Pesto Pasta Primavera


  • 1 Zucchini, sliced in ⅛ inch half moon slices
  • 1 yellow squash, sliced in ⅛ inch half moon slices
  • 1 pint of grape or cherry tomatoes, rinsed, and cut in half
  • 1 lb CF Rotini Pasta
  • 1 8 oz. CF Basil Pesto Sauce


Heat a large pot with water and cook pasta per packet instructions. When pasta is cooked just to al dente, strain out and reserve ½ C. of pasta water.

While pasta is cooking, in a large and deep skillet  heat 1- 2  Tb olive oil over medium high heat.

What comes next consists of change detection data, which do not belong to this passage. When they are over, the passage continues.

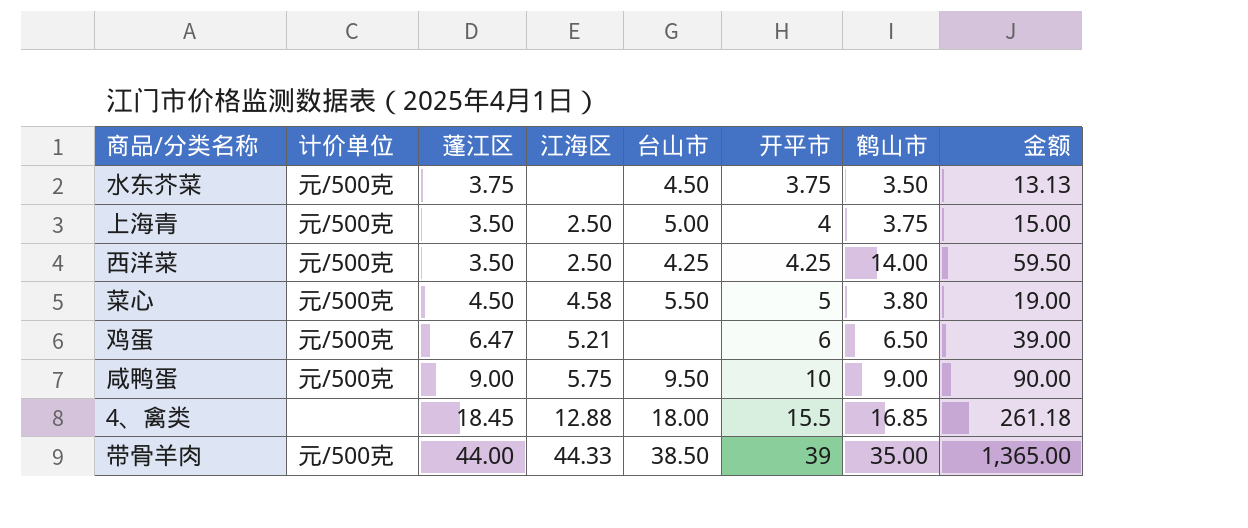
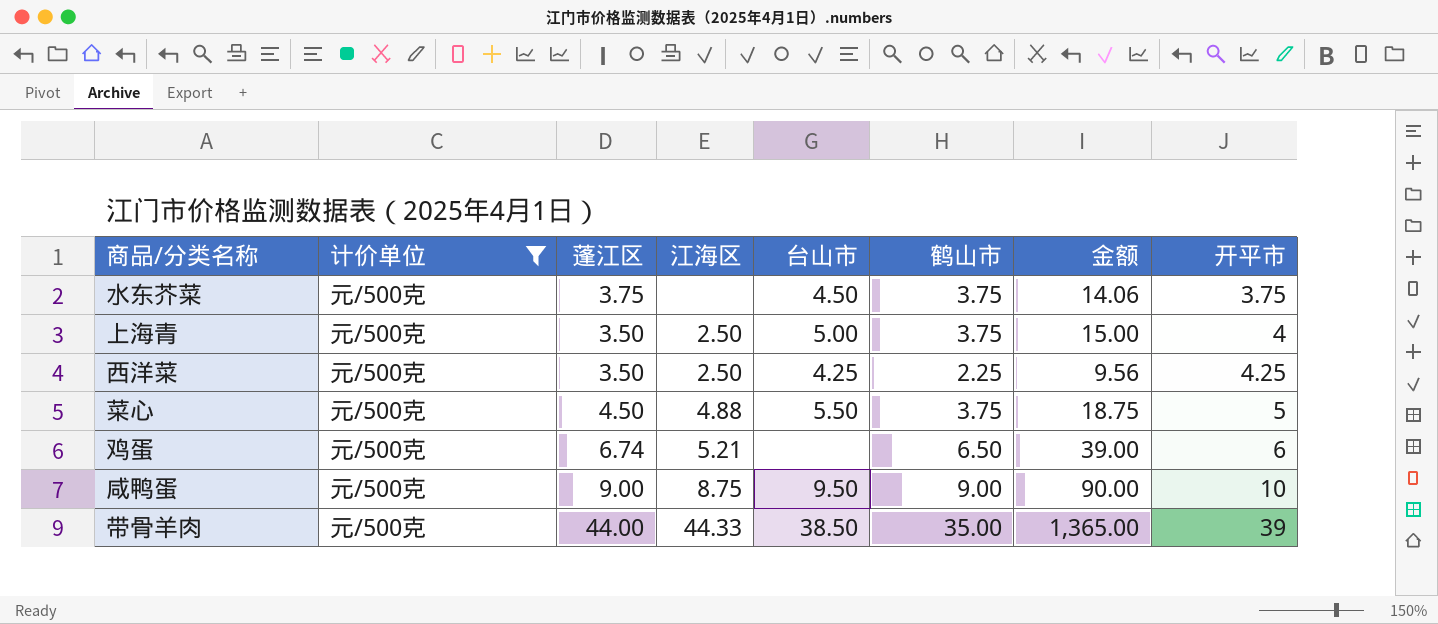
filter: none -> 计价单位 = 元/500克
column 开平市 | position: 6 -> 8
水东芥菜 | 鹤山市: 3.50 -> 3.75
水东芥菜 | 金额: 13.13 -> 14.06
西洋菜 | 鹤山市: 14.00 -> 2.25
西洋菜 | 金额: 59.50 -> 9.56
菜心 | 江海区: 4.58 -> 4.88
菜心 | 鹤山市: 3.80 -> 3.75
菜心 | 金额: 19.00 -> 18.75
鸡蛋 | 蓬江区: 6.47 -> 6.74
咸鸭蛋 | 江海区: 5.75 -> 8.75

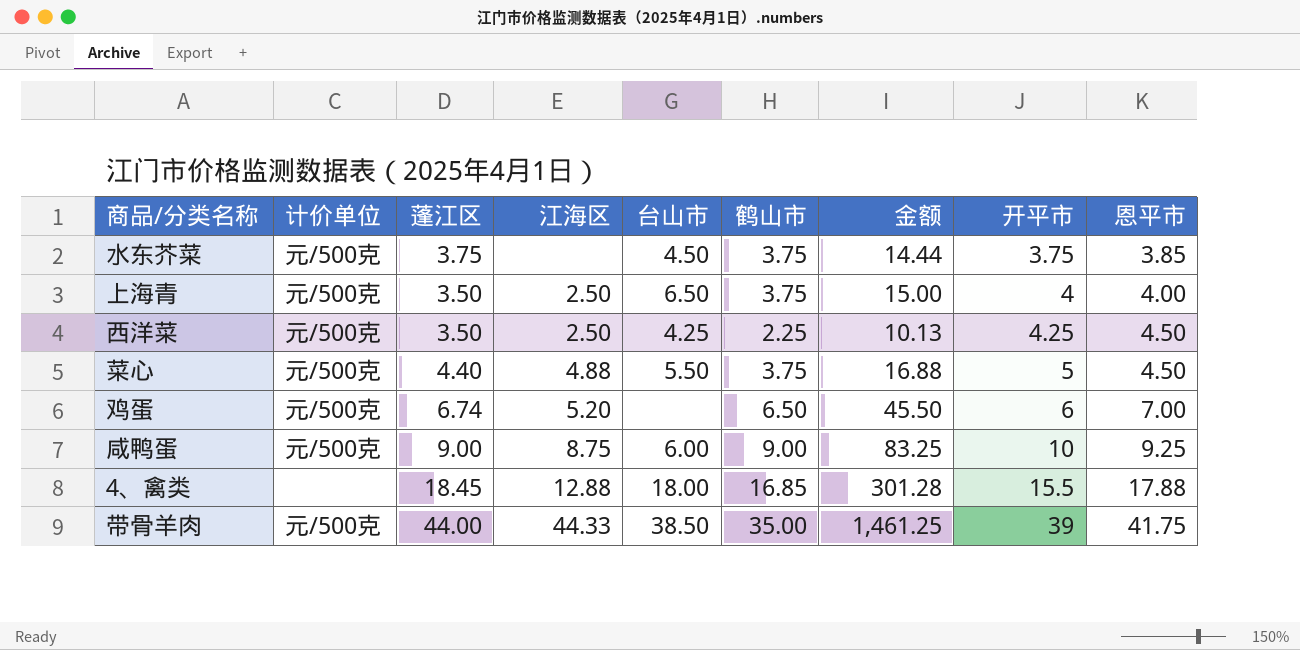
filter: 计价单位 = 元/500克 -> none
column 金额 | formula: [鹤山市] * [开平市] -> [鹤山市] * [恩平市]
column 恩平市 | position: none -> 9
上海青 | 台山市: 5.00 -> 6.50
菜心 | 蓬江区: 4.50 -> 4.40
鸡蛋 | 江海区: 5.21 -> 5.20
咸鸭蛋 | 台山市: 9.50 -> 6.00

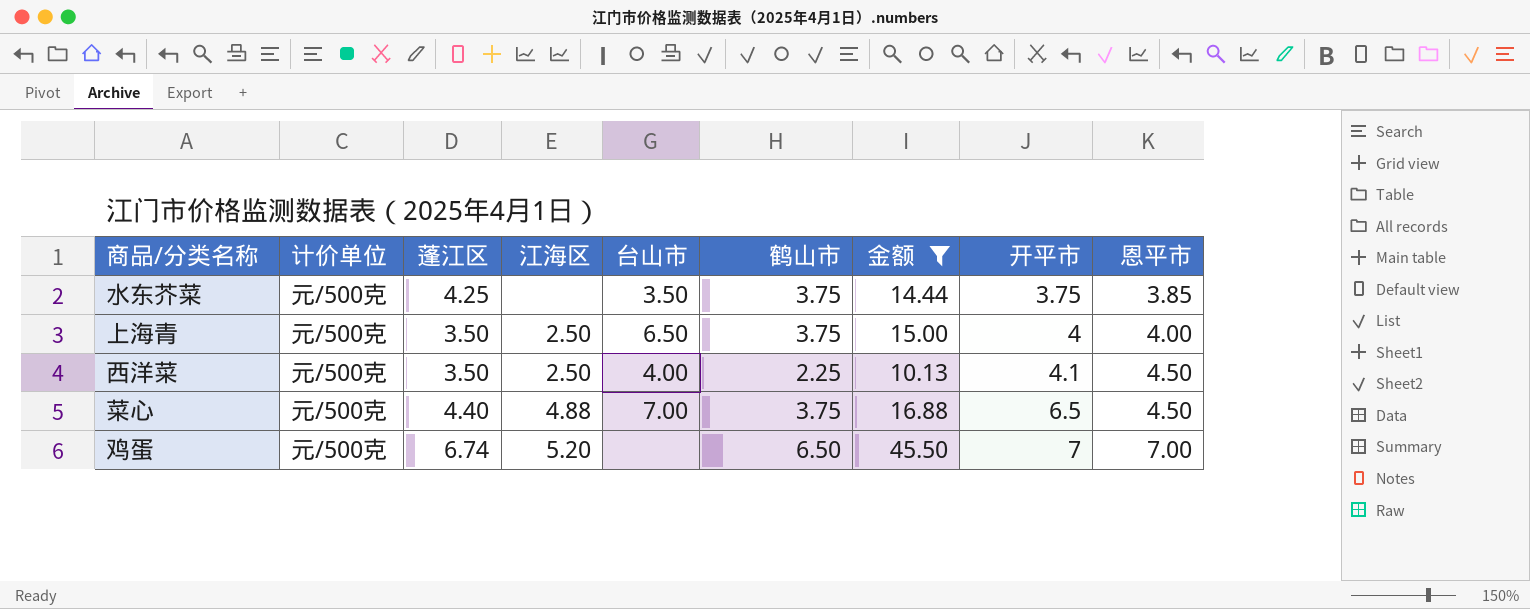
filter: none -> 金额 <= 45.50
水东芥菜 | 蓬江区: 3.75 -> 4.25
水东芥菜 | 台山市: 4.50 -> 3.50
西洋菜 | 台山市: 4.25 -> 4.00
西洋菜 | 开平市: 4.25 -> 4.1
菜心 | 台山市: 5.50 -> 7.00
菜心 | 开平市: 5 -> 6.5
鸡蛋 | 开平市: 6 -> 7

Add  zucchini and squash and cook, stirring occasionally for 2 minutes. Once the squash has just reached desired doneness, add in grape tomatoes, a few spoonfuls of pesto sauce and ¼ cup of reserved pasta water. Stir well to combine and just barely cook the tomatoes. Finally add in cooked pasta and a bit more pesto,  if needed add remaining reserved pasta water. Taste and adjust seasoning with salt and pepper. Serve immediately with a side of parmesan cheese if desired.

Chef’s Pro Tip: Cook pasta just under al dente and add pasta directly from cooking water to sauce and cook for 2-3 minutes in sauce to finish the pasta.